A slightly recessed wheel on the front of the camera controls exposure compensation (EV) in shooting mode and lets you scroll through menus. The front wheel is easy to reach with your forefinger, and works well for menu scrolling. You can press the wheel in toward the camera body to change or lock EV adjustments. Beware, though: The wheel is very sensitive, and a little hard to control when you're making adjustments.
Rear controls include a tiny red movie button that's a little too easy to press accidentally with your thumb when you're tightly gripping the camera. Among other controls are AEL, Menu, Playback, and Delete buttons, along with a four-way controller that handles the display, Wi-Fi (which you can customize to access a specific Wi-Fi function), focus (macro, autofocus, manual focus), and flash.
Shooting modes and features
As you might expect from an advanced compact camera, the EX2F offers manual, semi-manual, and auto/smart exposure modes. Additional features include assorted useful options such as bracketing (exposure or white balance) and a built-in Neutral Density filter. For easy shooting, the camera has a moderate list of typical scene modes such as portrait, landscape, night, beach, and snow, as well as Beauty Shot and 3D options.

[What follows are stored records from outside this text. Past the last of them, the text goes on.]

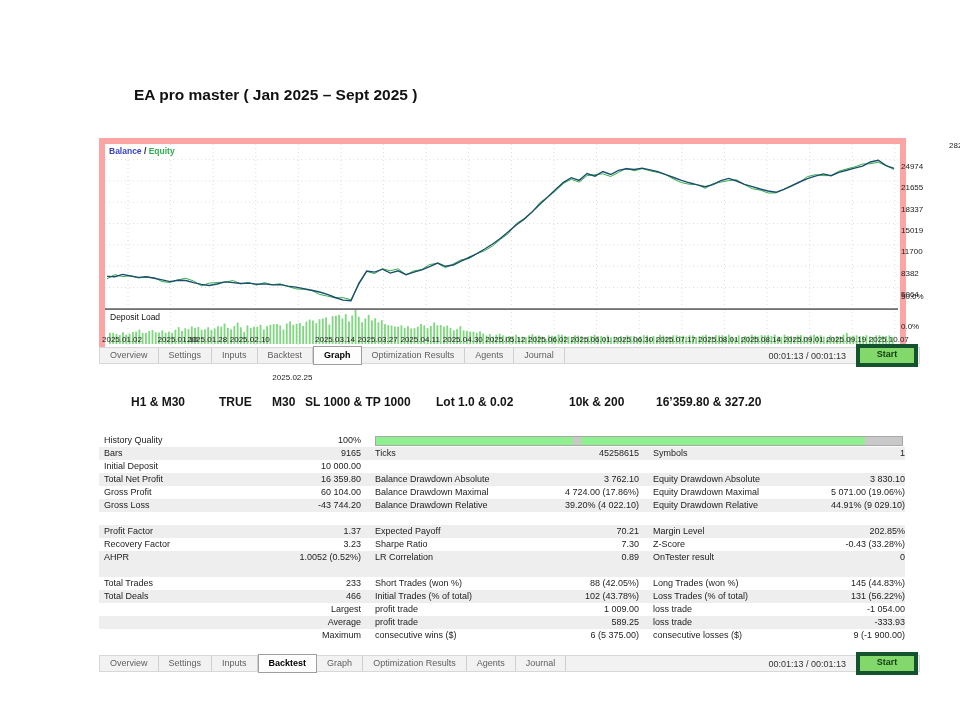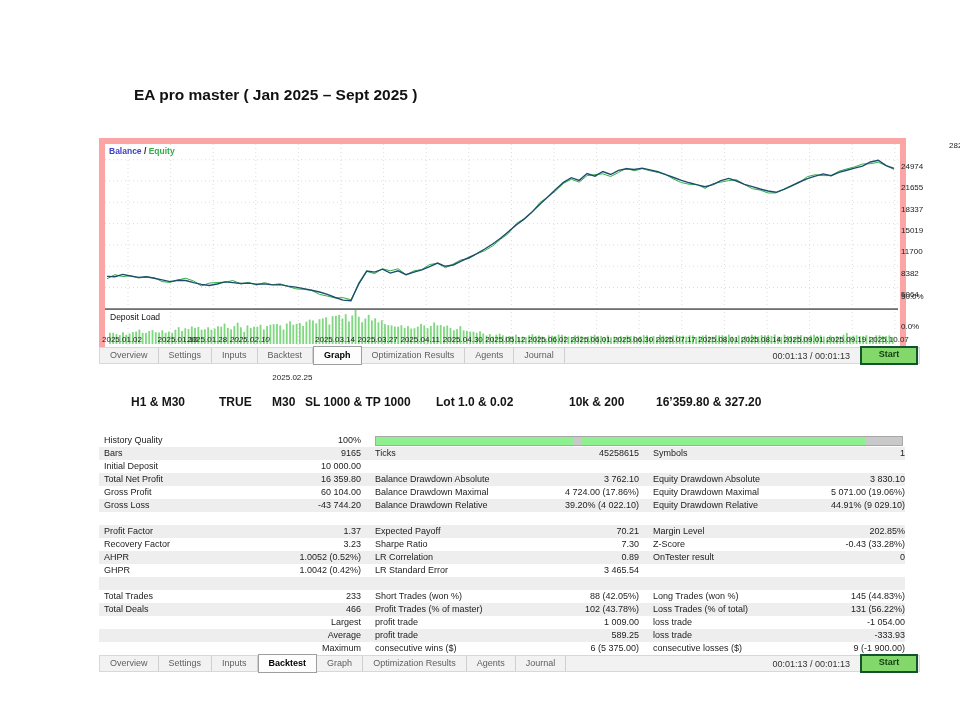"2025.02.10" span { font-style: italic -> none }
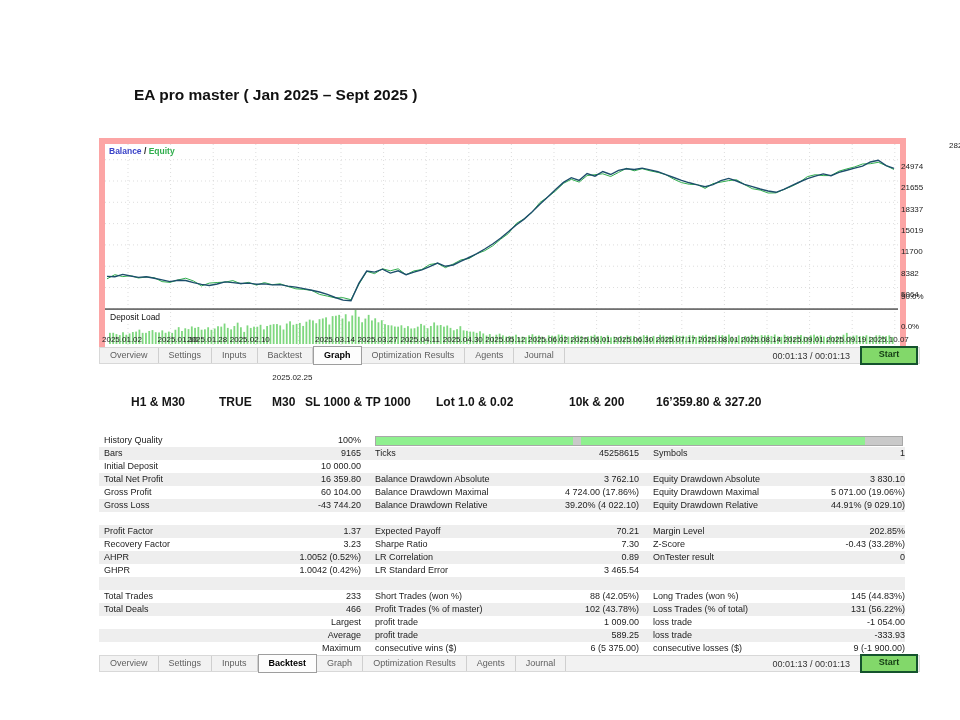"Start" .start-btn { border: 2px solid #14532d -> 4px solid #14532d }
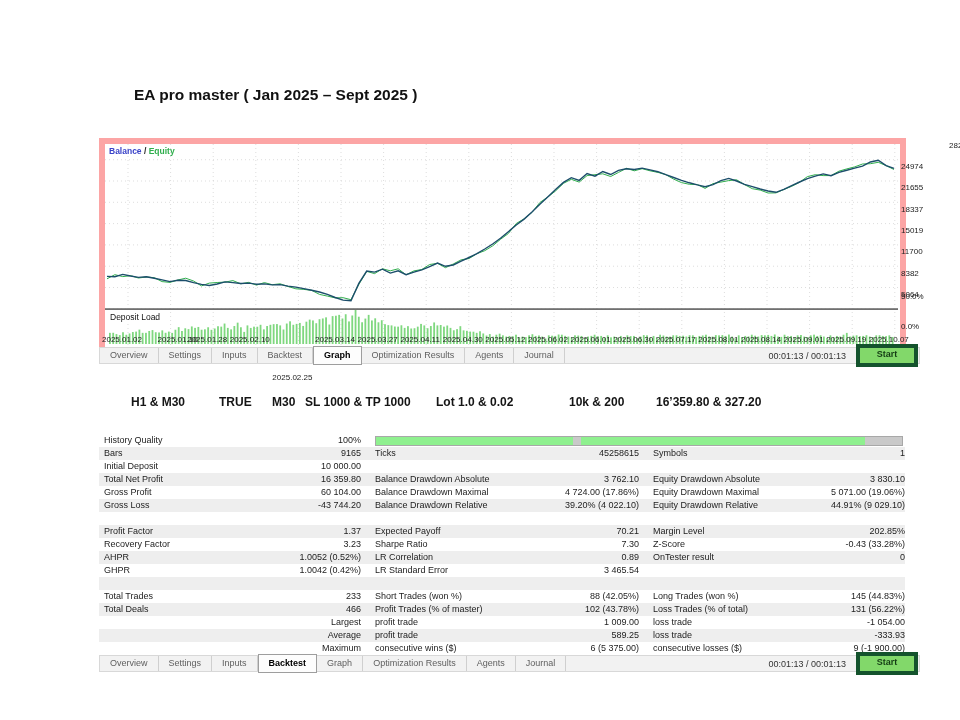"GHPR" div.trow { html: <div> <div>GHPR</div> <div>1.0042 (0.42%)</div> <div>LR Standard Error</div> <div>3 465.54</div> <div></div> <div></div> </div> -> none }
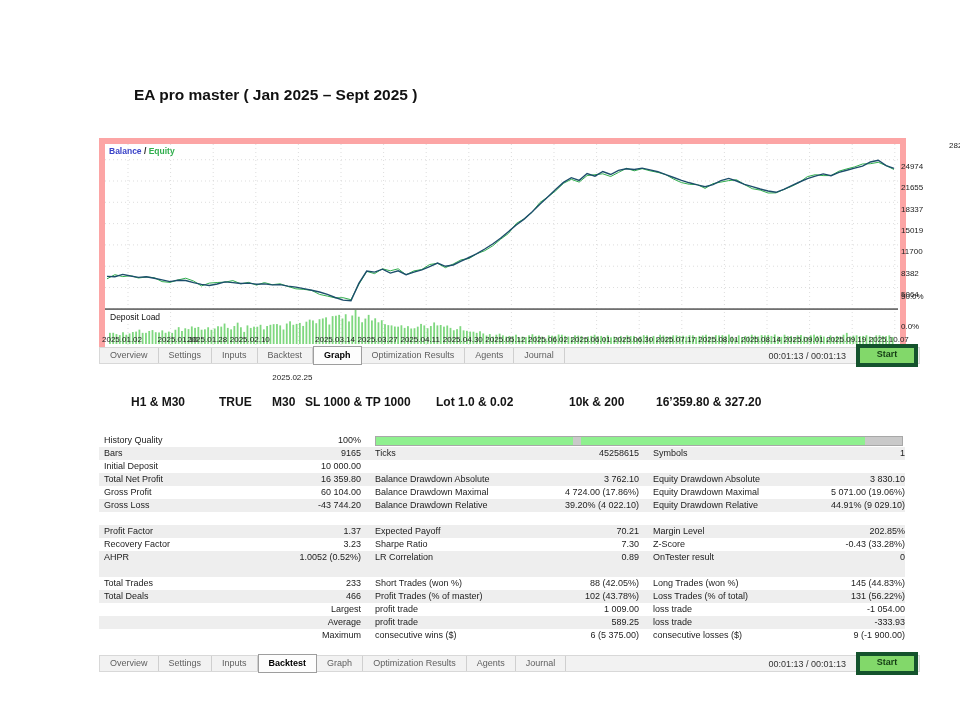"Profit Trades (% of master)" div.lab2 { text: Profit Trades (% of master -> Initial Trades (% of total }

As is typical for Samsung cameras, the EX2F is equipped with a number of creative modes too, including split shot (which combines two or three shots in one frame), panorama, picture-in-picture, a selection of decorative (and sometimes silly) frames, and Smart Filters with various effects (Old Film, Miniature, Cartoon, and more). The Creative Movie Maker mode is an easy-to-use feature that lets you create movies with both stills and video clips.
As with the Samsung NX20, the EX2F's Wi-Fi features are generally easy to set up and use. It helps to have some Wi-Fi knowledge, and you'll need to keep your smartphone or tablet next to you when using Samsung's Mobile Link app (iOS or Android) to transfer images to your device. Once you set up a connection, though, it's smooth sailing. Sending images via email or sharing online is a no-brainer, but you need an Android device to use the Remote Viewfinder app. One of the most difficult Wi-Fi tasks is typing in passwords via the virtual keyboard, which would be easier if the camera had a touchscreen.
Overall performance is pretty good, with fast startup and little shutter lag. Shot-to-shot time is respectable, even when you're firing the flash. The EX2F's autofocus works best in bright light, sometimes struggling in low light and in low-contrast scenes. You can select focus points manually, but the points don't extend too far from the center of the frame.